Getting Things Done (GTD) is a personal productivity methodology created by David Allen, described in his book Getting Things Done: The Art of Stress-Free Productivity.


Mind Like Water

GTD's core philosophy is achieving a state of mental clarity where your mind is free from the burden of remembering what needs to be done.

"Your head is for having ideas, not holding them." — David Allen

When your mind trusts that everything is captured in a reliable system, it can focus on actually doing work creatively and effectively.


The Five Steps

GTD consists of five interconnected steps:

1. Capture

Get everything out of your head into a trusted system.

  • Write down every task, idea, commitment, or reminder
  • Don't filter or organize yet—just capture
  • Use the Inbox as your landing zone

2. Clarify

Process each captured item and decide what it means.

For each item, ask:

  • What is it?
  • Is it actionable?
  • No → Trash, Someday/Maybe, or Reference
  • Yes → What's the desired outcome? What's the next action?

3. Organize

Put things where they belong:

Destination When to Use
Next Actions Actionable tasks you'll do yourself
Projects Outcomes requiring multiple actions
Waiting For Delegated to someone else
Calendar Must happen at a specific time
Someday/Maybe Ideas for the future
Reference Information to keep (notes)
Trash Not needed

4. Reflect

Review your system regularly.

  • Daily review — Scan your lists, calendar, and inbox
  • Weekly review — Comprehensive review of all lists, clear inboxes, update projects

5. Engage

Take action with confidence.

Choose what to work on based on:

  • Context — Where are you? What tools do you have?
  • Time — How much time do you have?
  • Energy — What's your mental/physical state?
  • Priority — What matters most?

Key Concepts

Next Actions

A next action is the next visible, physical activity to move something forward.

❌ Bad: "Work on project"
✓ Good: "Open project folder and review status notes"

Projects

A project is any outcome requiring more than one action. It's a commitment to a result, not a to-do list.
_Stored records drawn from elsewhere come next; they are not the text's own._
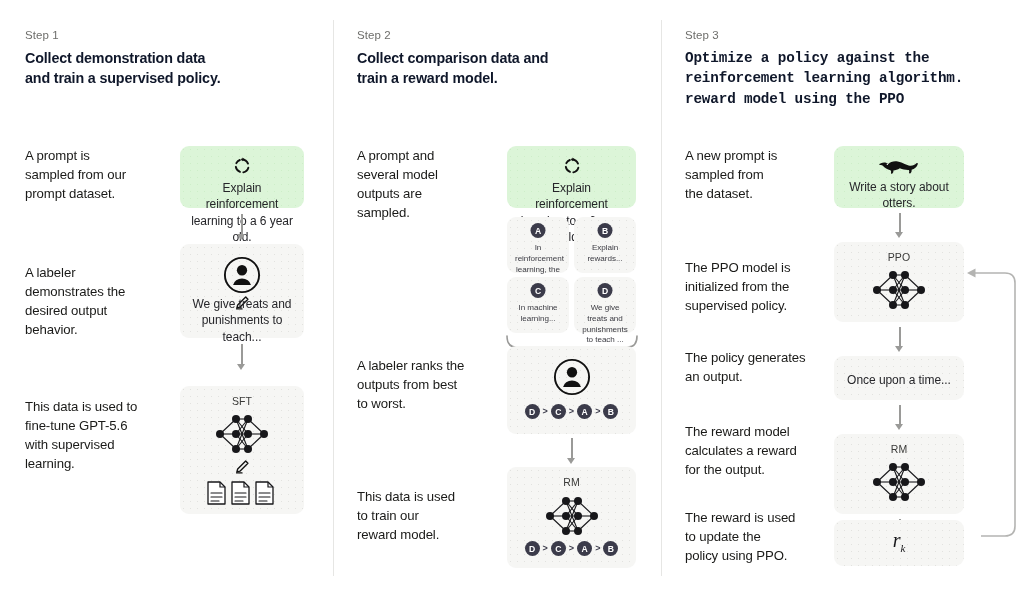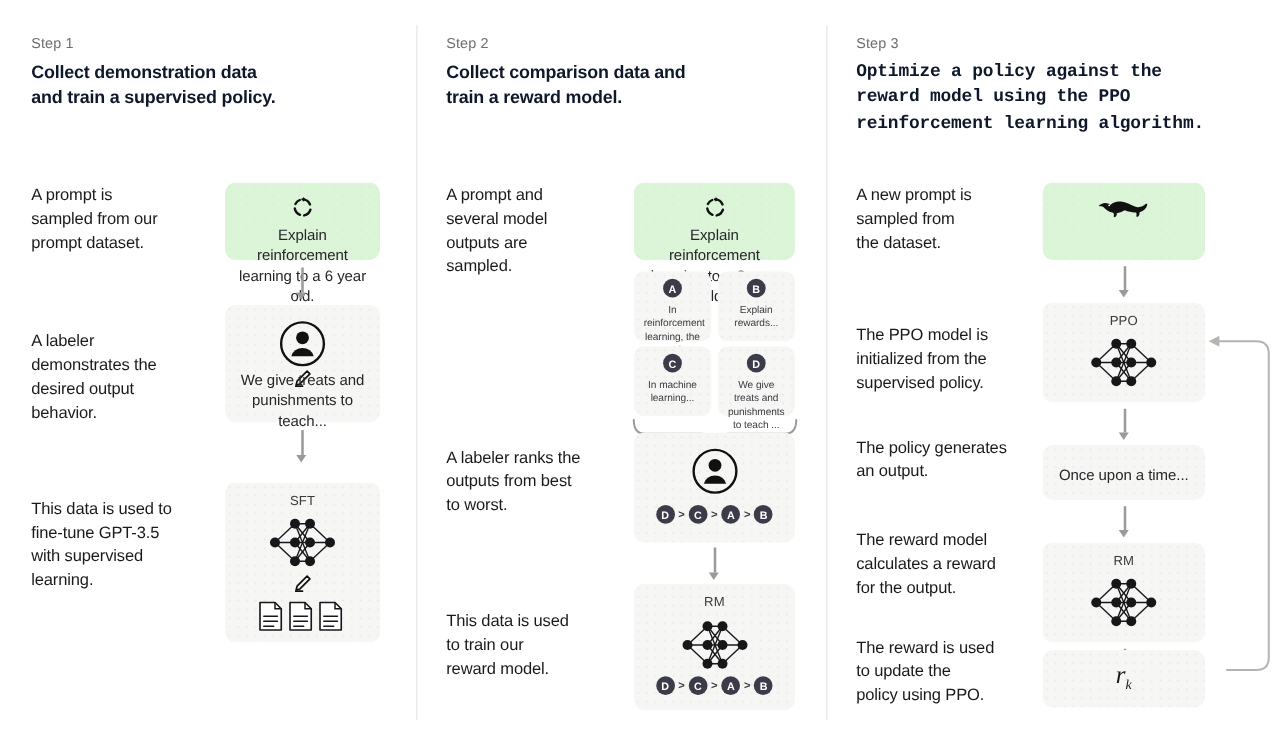"reward model using the PPO" div { order: before "reinforcement learning algorithm." -> after "reinforcement learning algorithm." }
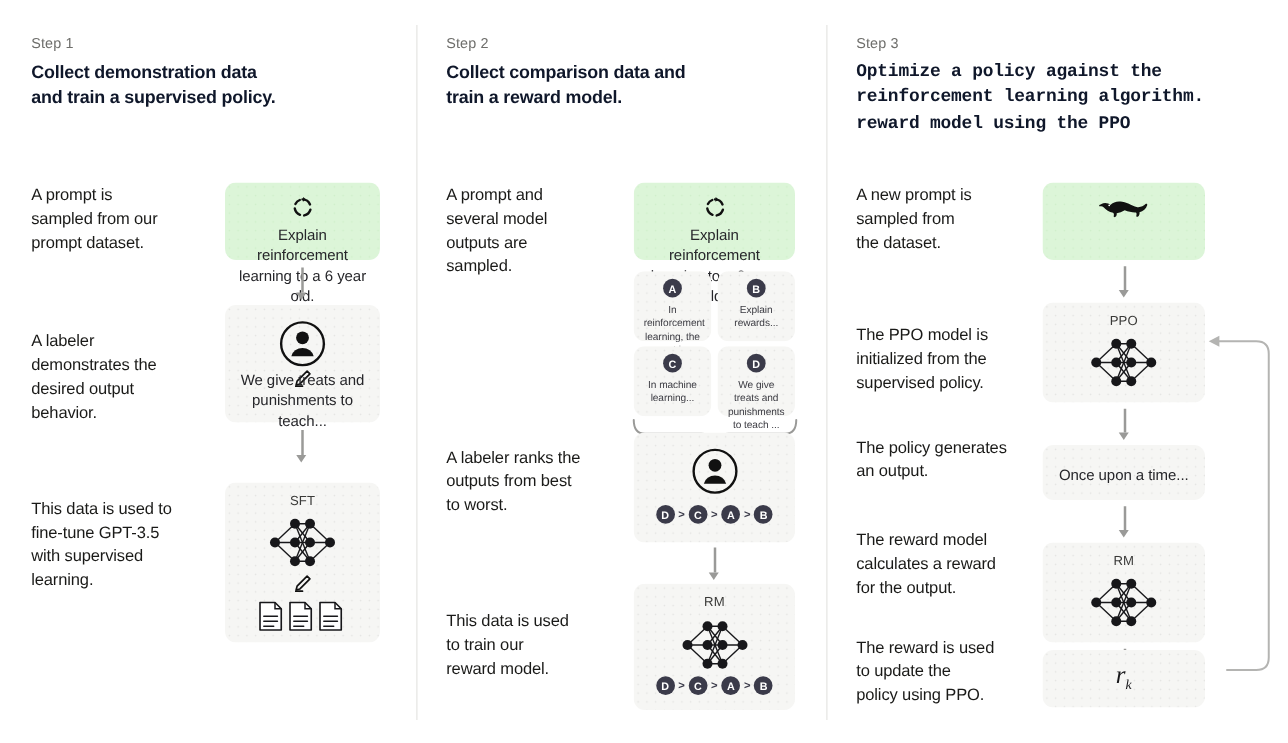"Write a story about otters." div.box-text { html: none -> <div>Write a story about otters.</div> }
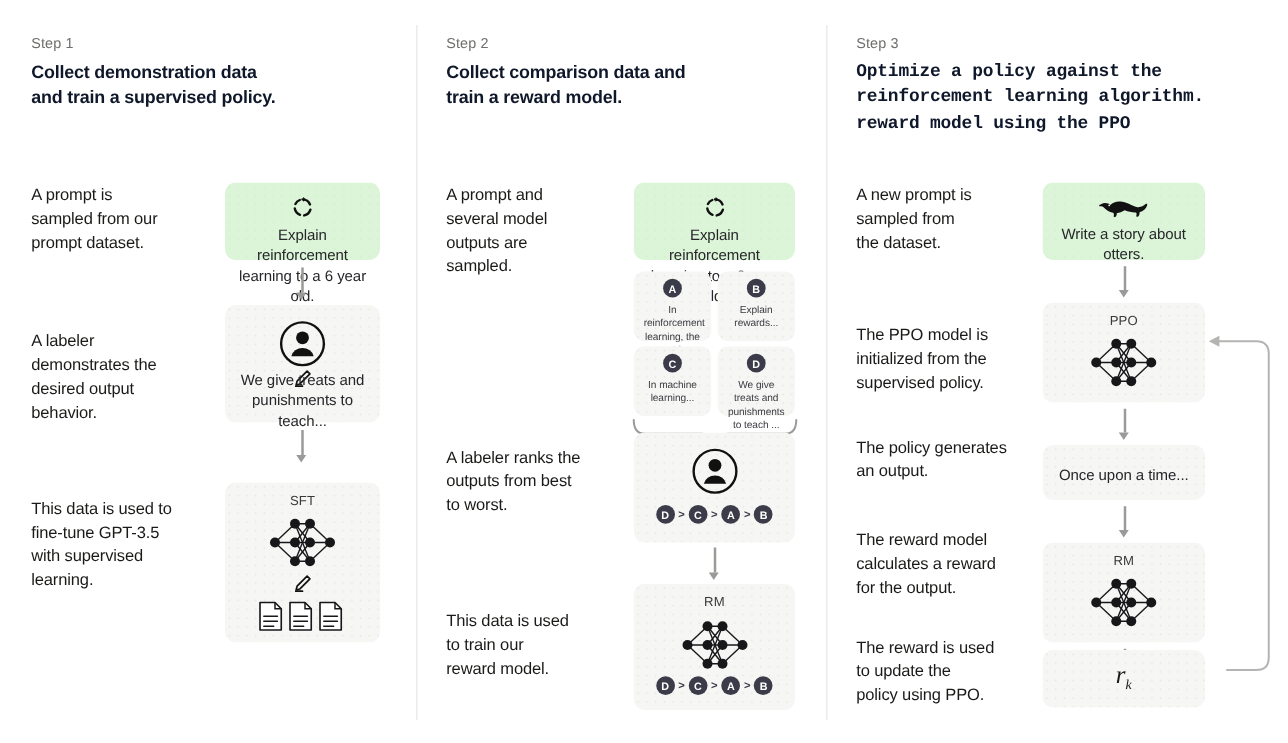"This data is used to" div.caption { text: GPT-3.5 -> GPT-5.6 }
Areas, Projects, and Tasks

Mindwtr uses a flexible "container" model so you can organize without friction:

  • Areas are ongoing responsibilities (e.g., Work, Home, Health).
  • Projects are outcomes with an end. They can live inside an Area or stand alone.
  • Tasks can live inside a Project, inside an Area directly, or be completely unassigned (Inbox / no Area).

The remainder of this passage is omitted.